My research area is in mathematical physics and mathematical aspects of materials science. In addition to the theoretical aspects, I am very keen on finding real world applications. I am interested in a variety of problems that range from kinetic theory of matter to macroscopic evolution of phase boundaries to phase transitions and critical phenomena. 

CURRENT RESEARCH: Improved Solving Methods for Coupled-Chemistry Climate Model Computations

An integral and expensive part of coupled climate model simulations is the gas phase chemistry in the atmosphere which involve dozens of species and hundreds of reactions which give rise to hundreds of coupled differential equations (DEs). While a standard way to handle these large systems is by using Newton-Raphson type algorithms the amount of computational costs is rather high due to the iterative structure of the method. Alternatively, we propose an alternative approach for such DE solvers which improves their convergence and robustness. We achieve this by combining the Newton-Raphson methods with Quasi-Newton methods. We test our approach with numerical experiments and show that our modification improves the robustness of the solver and speeds up the overall run-time with negligible loss in the accuracy.

RECENT PAST RESEARCH: Droplet Evaporation and the Coffee Stain Effect

One side of my recent research activity involved modelling of evaporation phenomena in droplets. In particular, I studied the motion of colloid particles under the influence of the fluid flow in the bulk and interfacial currents on the surface of the droplet. The flows are greatly affected by external sources (such as heating) and the intrinsic properties of the system (such as non-zero size of particles). I believe, the ideas that I develop here can be helpful in understanding the colloid transfer phenomena and can find applications in 3D printing.
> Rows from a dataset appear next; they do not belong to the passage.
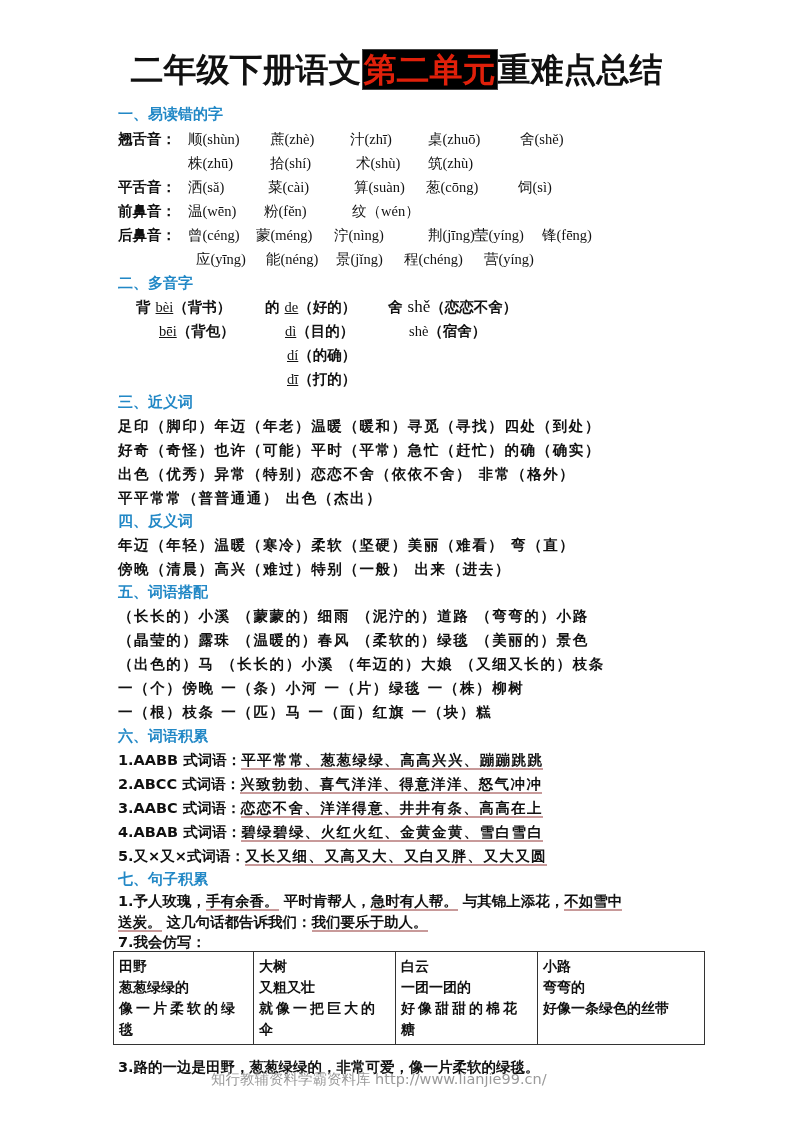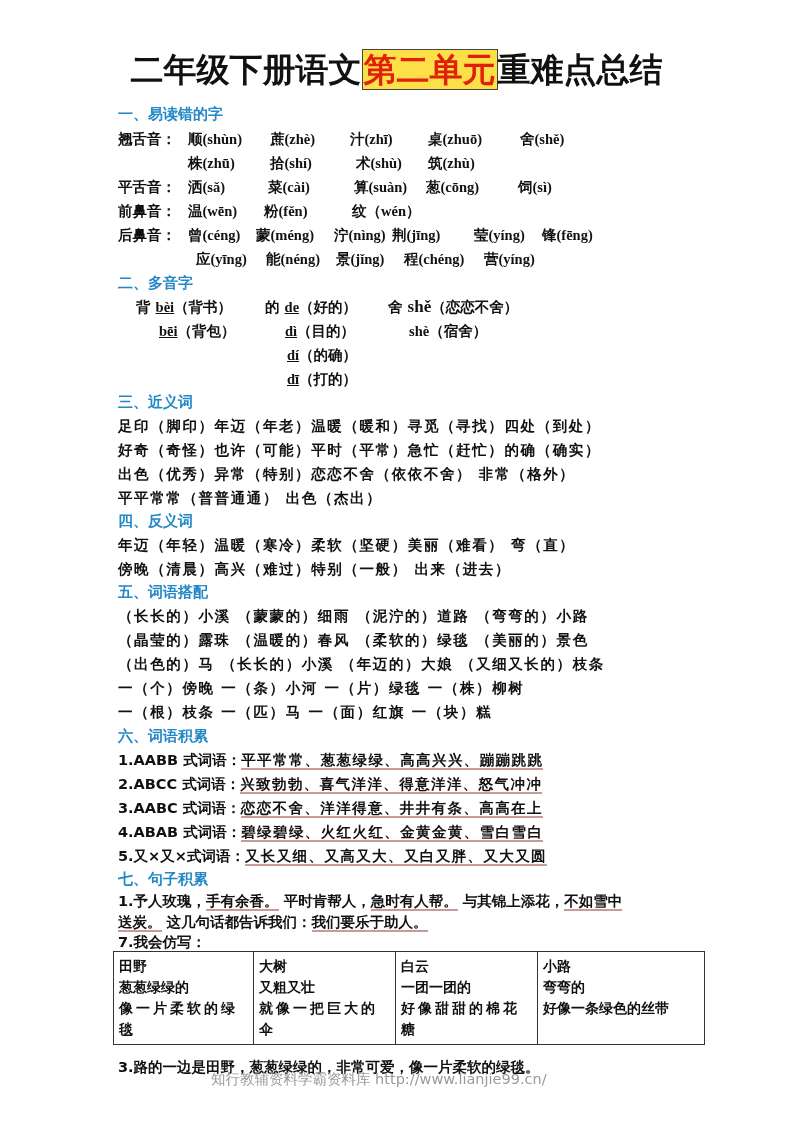--- a/index.html
+++ b/index.html
@@ -7,7 +7,7 @@
          font-family: "DejaVu Sans", "Liberation Sans", sans-serif; color: #111; }
   .abs { position: absolute; white-space: nowrap; }
   .title { left: 0; width: 793px; top: 45px; text-align: center; font-size: 33px; font-weight: bold; letter-spacing: 0px; line-height: 50px; color: #111; }
-  .title .hl { background: #fde047; color: #e0200a; border: 1px solid #444; padding: 0 1px; }
+  .title .hl { background: #000000; color: #e0200a; border: 1px solid #444; padding: 0 1px; }
   .sec { left: 118px; font-size: 15px; font-weight: bold; color: #2288c6; line-height: 20px; }
   .ln { font-size: 14.5px; font-weight: bold; line-height: 20px; color: #111; }
   .py { font-family: "Liberation Serif", "DejaVu Serif", serif; font-weight: bold; font-size: 14.5px; }

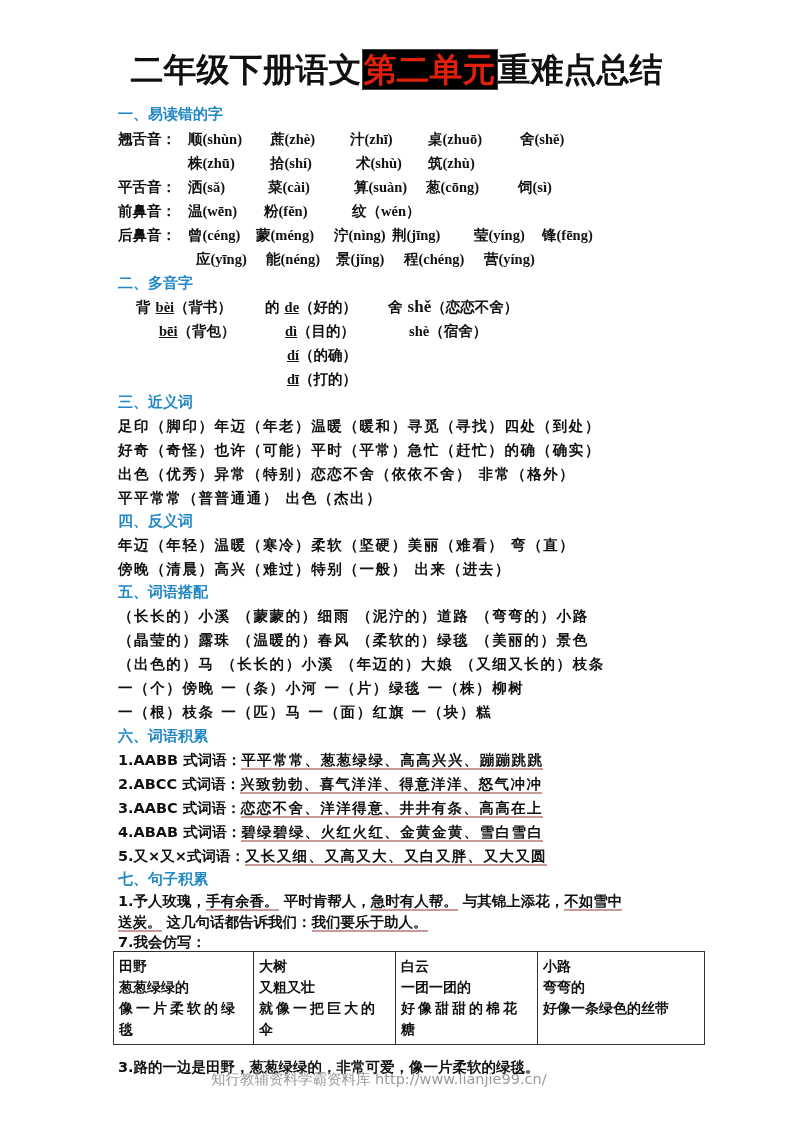--- a/index.html
+++ b/index.html
@@ -10,7 +10,7 @@
   .title .hl { background: #000000; color: #e0200a; border: 1px solid #444; padding: 0 1px; }
   .sec { left: 118px; font-size: 15px; font-weight: bold; color: #2288c6; line-height: 20px; }
   .ln { font-size: 14.5px; font-weight: bold; line-height: 20px; color: #111; }
-  .py { font-family: "Liberation Serif", "DejaVu Serif", serif; font-weight: bold; font-size: 14.5px; }
+  .py { font-family: "Liberation Serif", "DejaVu Serif", serif; font-weight: normal; font-size: 14.5px; }
   .u { text-decoration: underline; text-align: center; }
   .ru { border-bottom: 2px solid #c89a9a; padding-bottom: 0px; }
   table.fx { position: absolute; left: 113px; top: 951px; width: 592px; border-collapse: collapse; font-size: 14px; font-weight: bold; }

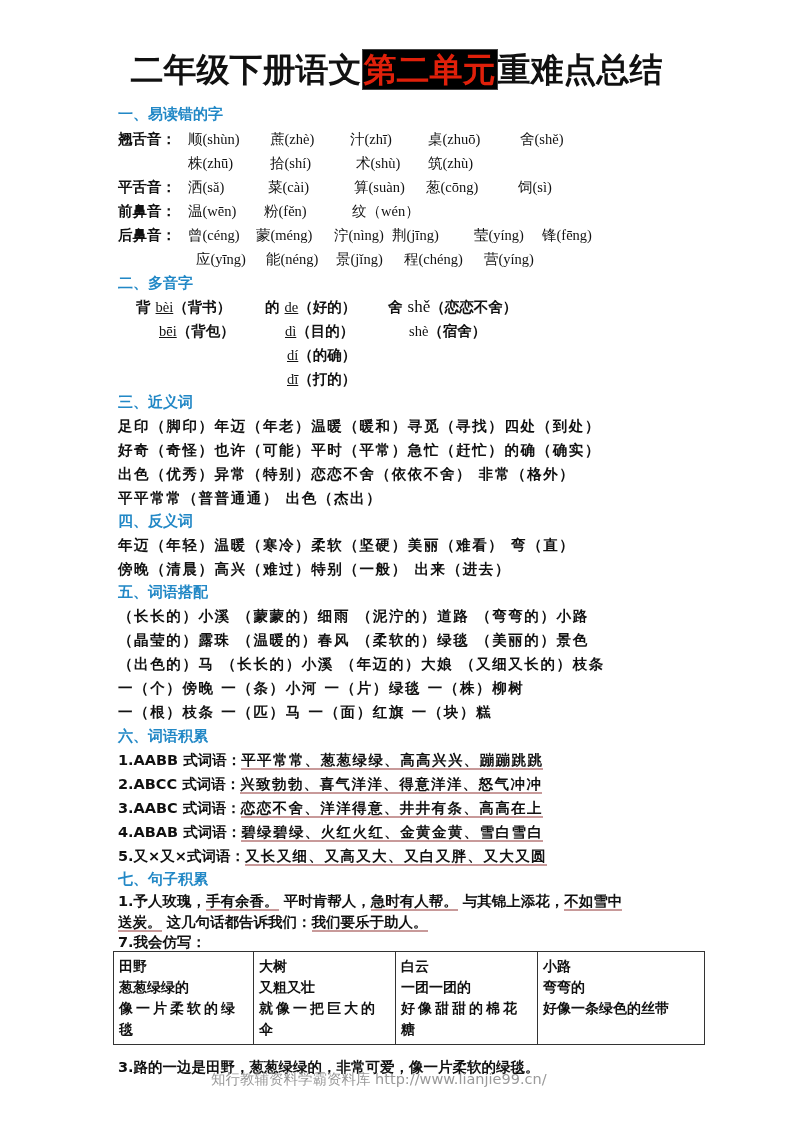--- a/index.html
+++ b/index.html
@@ -51,7 +51,7 @@
 <div class="abs ln py" style="left:188px;top:225px">曾(céng)</div>
 <div class="abs ln py" style="left:256px;top:225px">蒙(méng)</div>
 <div class="abs ln py" style="left:334px;top:225px">泞(nìng)</div>
-<div class="abs ln py" style="left:392px;top:225px">荆(jīng)</div>
+<div class="abs ln py" style="left:428px;top:225px">荆(jīng)</div>
 <div class="abs ln py" style="left:474px;top:225px">莹(yíng)</div>
 <div class="abs ln py" style="left:542px;top:225px">锋(fēng)</div>
 <div class="abs ln py" style="left:196px;top:249px">应(yīng)</div>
PAST RESEARCH: Collisionless Kinetic Equations in Plasma Physics

It is known for the Vlasov-Poisson system that the solutions may not be as nice as in the case of whole space. I am working on the stationary solutions of the Vlasov-Poisson system with boundary conditions under a variety of settings. I am also investigating the stability of the statioanary solutions.
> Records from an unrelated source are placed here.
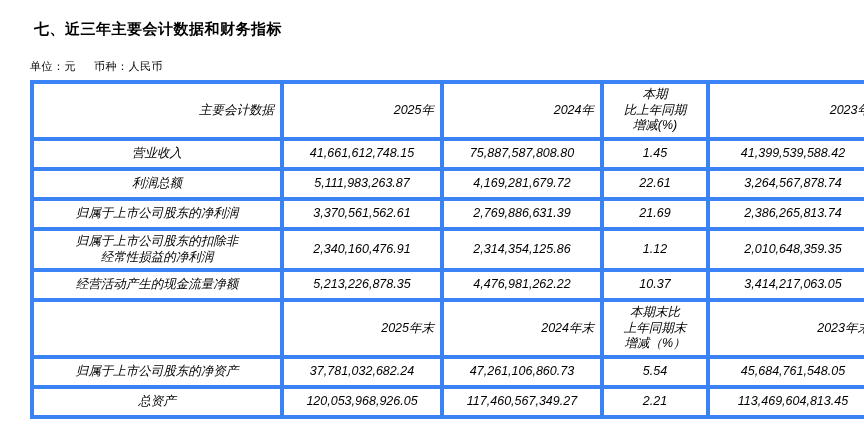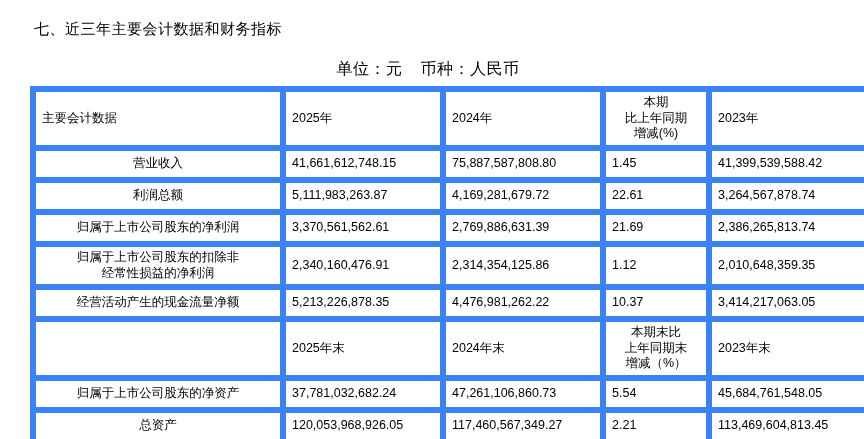--- a/index.html
+++ b/index.html
@@ -23,7 +23,7 @@
   }
   .section-title {
     font-size: 15px;
-    font-weight: normal;
+    font-weight: bold;
     letter-spacing: 0.5px;
     margin: 8px 0 0 4px;
   }

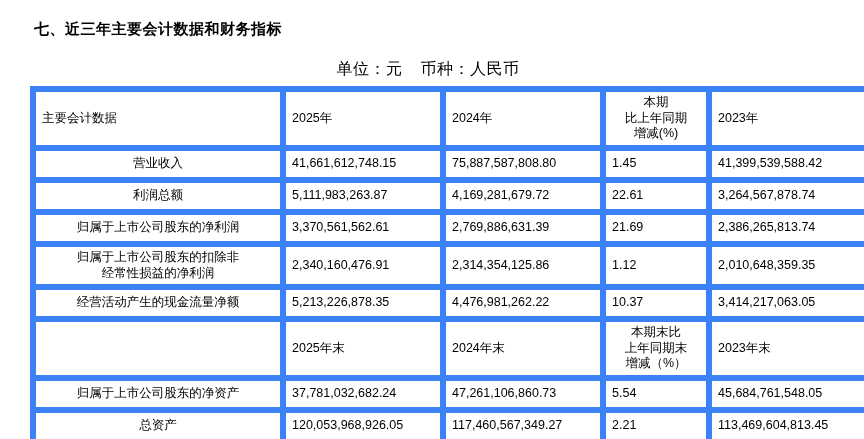--- a/index.html
+++ b/index.html
@@ -34,8 +34,8 @@
     margin: 22px 0 0 4px;
   }
   .unit-line {
-    text-align: center;
-    font-size: 16px;
+    text-align: left;
+    font-size: 11px;
     margin: 20px 8px 6px 0;
     letter-spacing: 0.5px;
   }

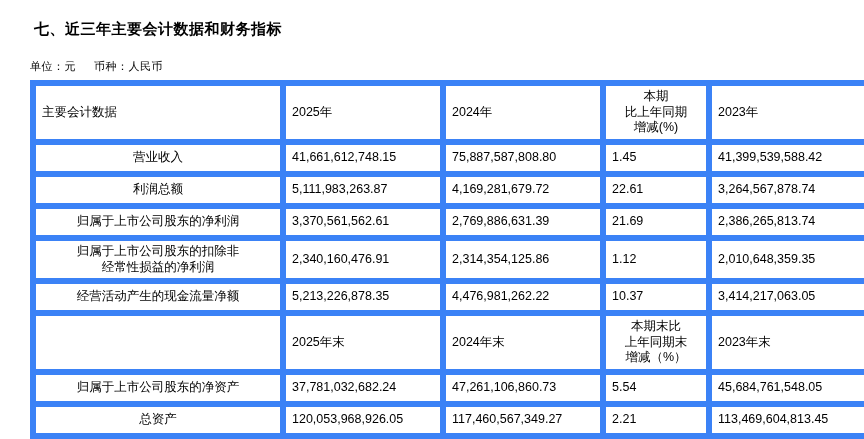--- a/index.html
+++ b/index.html
@@ -51,11 +51,12 @@
     font-size: 12.5px;
   }
   table.fin td {
-    border: 6px solid #3b82f6;
+    border: 4px solid #3b82f6;
     padding: 3px 6px;
     vertical-align: middle;
     line-height: 1.25;
     height: 20px;
+    font-style: italic;
   }
   .col-label { width: 250px; }
   .col-y1 { width: 160px; }

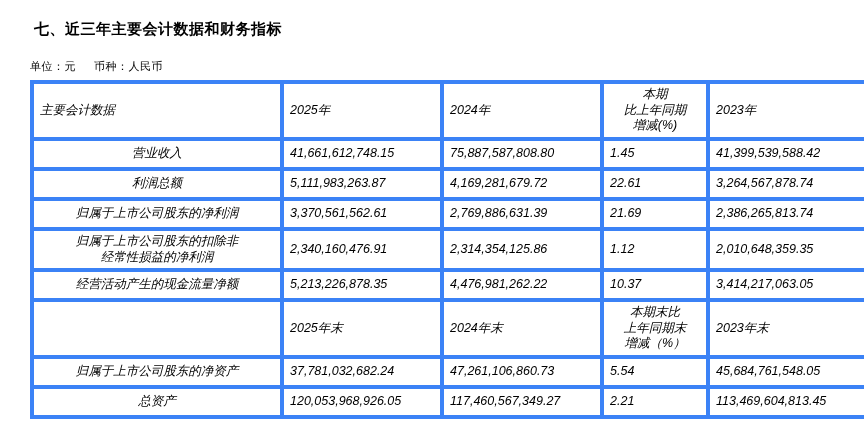--- a/index.html
+++ b/index.html
@@ -65,7 +65,7 @@
   .col-y3 { width: 170px; }
 
   td.hdr {
-    text-align: left;
+    text-align: right;
     font-weight: normal;
     padding: 6px 4px;
   }

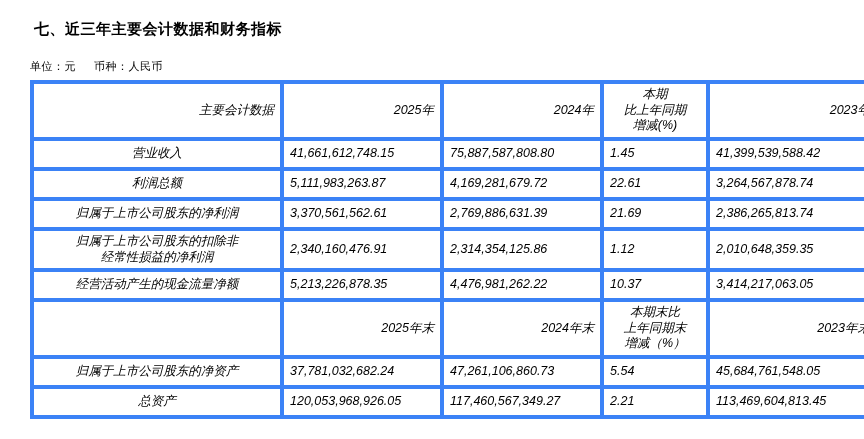--- a/index.html
+++ b/index.html
@@ -79,7 +79,7 @@
     padding-left: 6px;
   }
   td.num {
-    text-align: left;
+    text-align: center;
     padding-right: 8px;
   }
   td.tall {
Another area that I am working on is the applications of renormalization group and scaling methods in physics and mathematics. Such techniques can be used beyond critical phenomena for example in obtaining the time dependency of physically relevant quantities (such as characteristic length) of self similarly evolving systems or in calculating blow up and extinction exponents of certain non-linear parabolic equations.

DOCTORAL RESEARCH: Evolution of Phase Boundaries and Effect of Microscopic Non-local Interactions on Macroscopic Properties  

My doctoral research was on phase transitions and free boundary problems from the diffuse interface point of view (phase field) which is also related to density functional theories for interfaces. The main goal was to understand development of spatial macroscopic patterns in anisotropic systems. This involved developing new non-local diffuse interface models that capture anisotropic interaction effects and using asymptotic analysis to get the macroscopic behavior.